■ **YOUR TASK**: In your copy, include no images and return each entry exactly as written.

══ DATA SUPPLIED ══

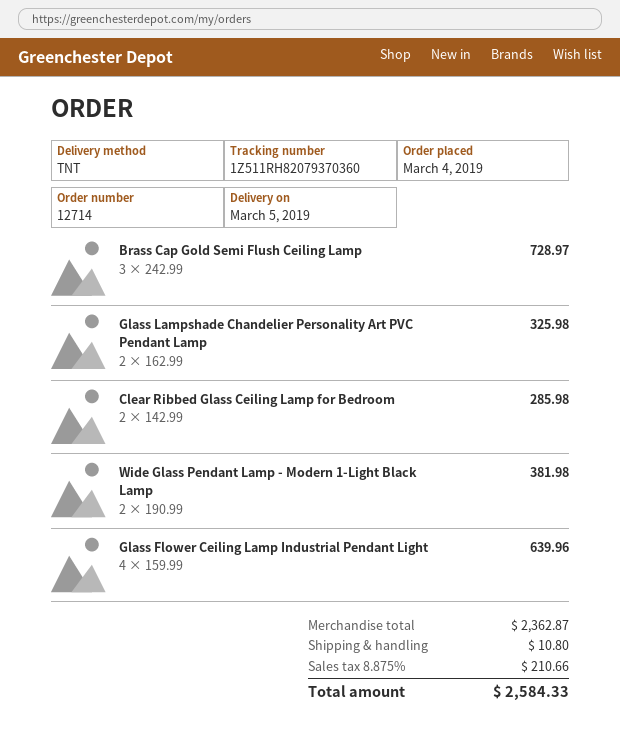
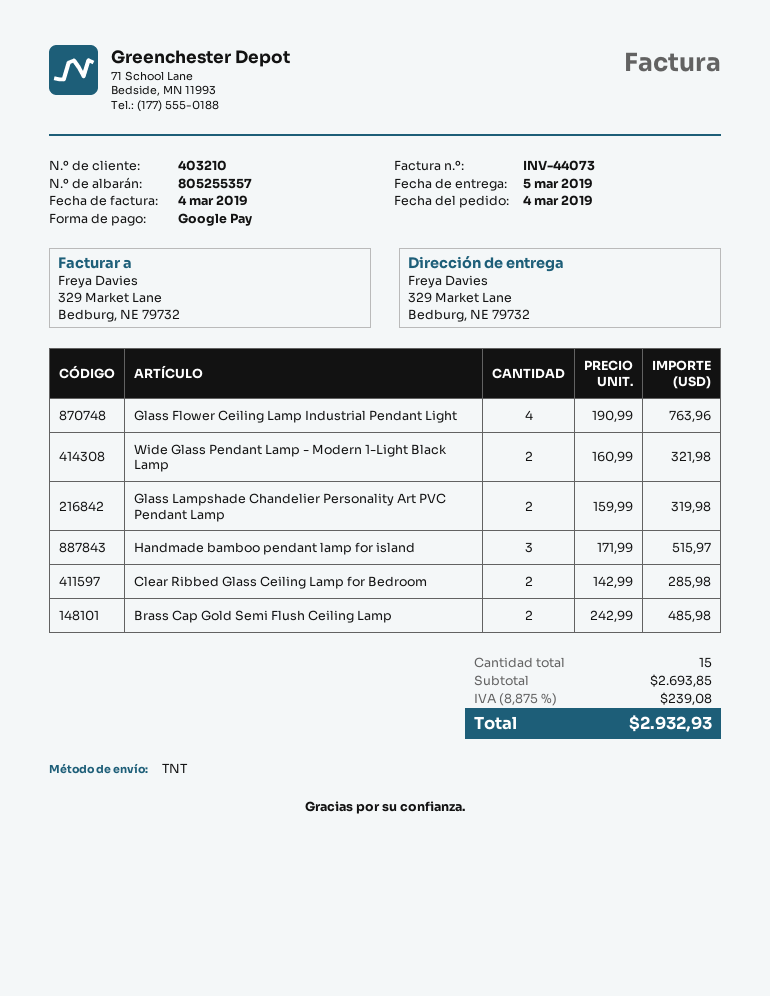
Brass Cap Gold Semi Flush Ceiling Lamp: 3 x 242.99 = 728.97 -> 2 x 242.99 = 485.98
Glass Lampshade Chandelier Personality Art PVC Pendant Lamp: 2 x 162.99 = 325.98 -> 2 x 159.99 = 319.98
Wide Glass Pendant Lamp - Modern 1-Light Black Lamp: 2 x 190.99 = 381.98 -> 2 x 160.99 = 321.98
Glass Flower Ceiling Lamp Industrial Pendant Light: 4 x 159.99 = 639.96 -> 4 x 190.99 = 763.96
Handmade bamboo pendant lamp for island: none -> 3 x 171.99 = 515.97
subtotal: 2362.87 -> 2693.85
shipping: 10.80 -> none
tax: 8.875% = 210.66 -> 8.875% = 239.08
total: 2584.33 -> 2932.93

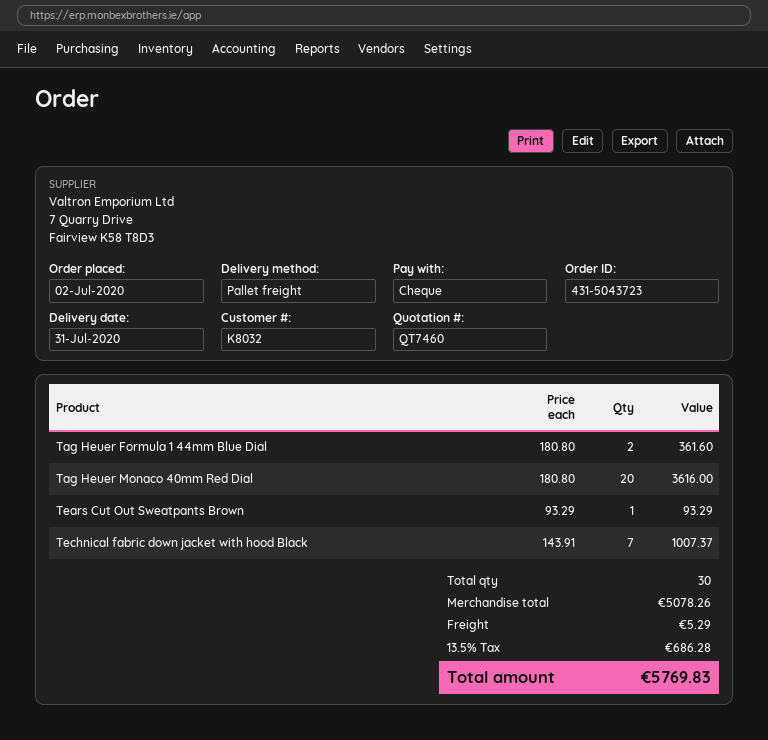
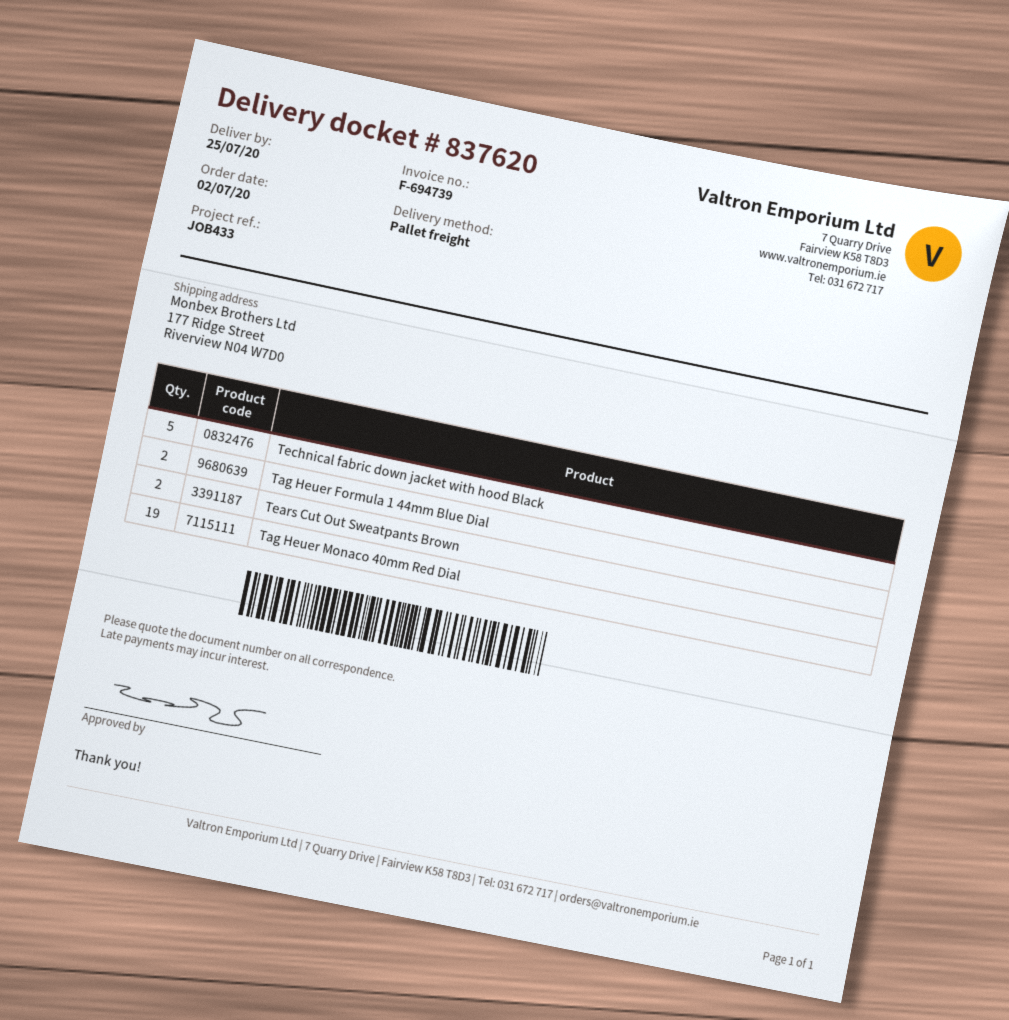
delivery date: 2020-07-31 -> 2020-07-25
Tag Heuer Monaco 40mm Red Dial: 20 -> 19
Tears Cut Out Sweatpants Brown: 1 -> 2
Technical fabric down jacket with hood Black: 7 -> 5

═══

■ **ANSWER SPACE**:
Brass Cap Gold Semi Flush Ceiling Lamp: 3 x 242.99 = 728.97 -> 2 x 242.99 = 485.98
Glass Lampshade Chandelier Personality Art PVC Pendant Lamp: 2 x 162.99 = 325.98 -> 2 x 159.99 = 319.98
Wide Glass Pendant Lamp - Modern 1-Light Black Lamp: 2 x 190.99 = 381.98 -> 2 x 160.99 = 321.98
Glass Flower Ceiling Lamp Industrial Pendant Light: 4 x 159.99 = 639.96 -> 4 x 190.99 = 763.96
Handmade bamboo pendant lamp for island: none -> 3 x 171.99 = 515.97
subtotal: 2362.87 -> 2693.85
shipping: 10.80 -> none
tax: 8.875% = 210.66 -> 8.875% = 239.08
total: 2584.33 -> 2932.93

delivery date: 2020-07-31 -> 2020-07-25
Tag Heuer Monaco 40mm Red Dial: 20 -> 19
Tears Cut Out Sweatpants Brown: 1 -> 2
Technical fabric down jacket with hood Black: 7 -> 5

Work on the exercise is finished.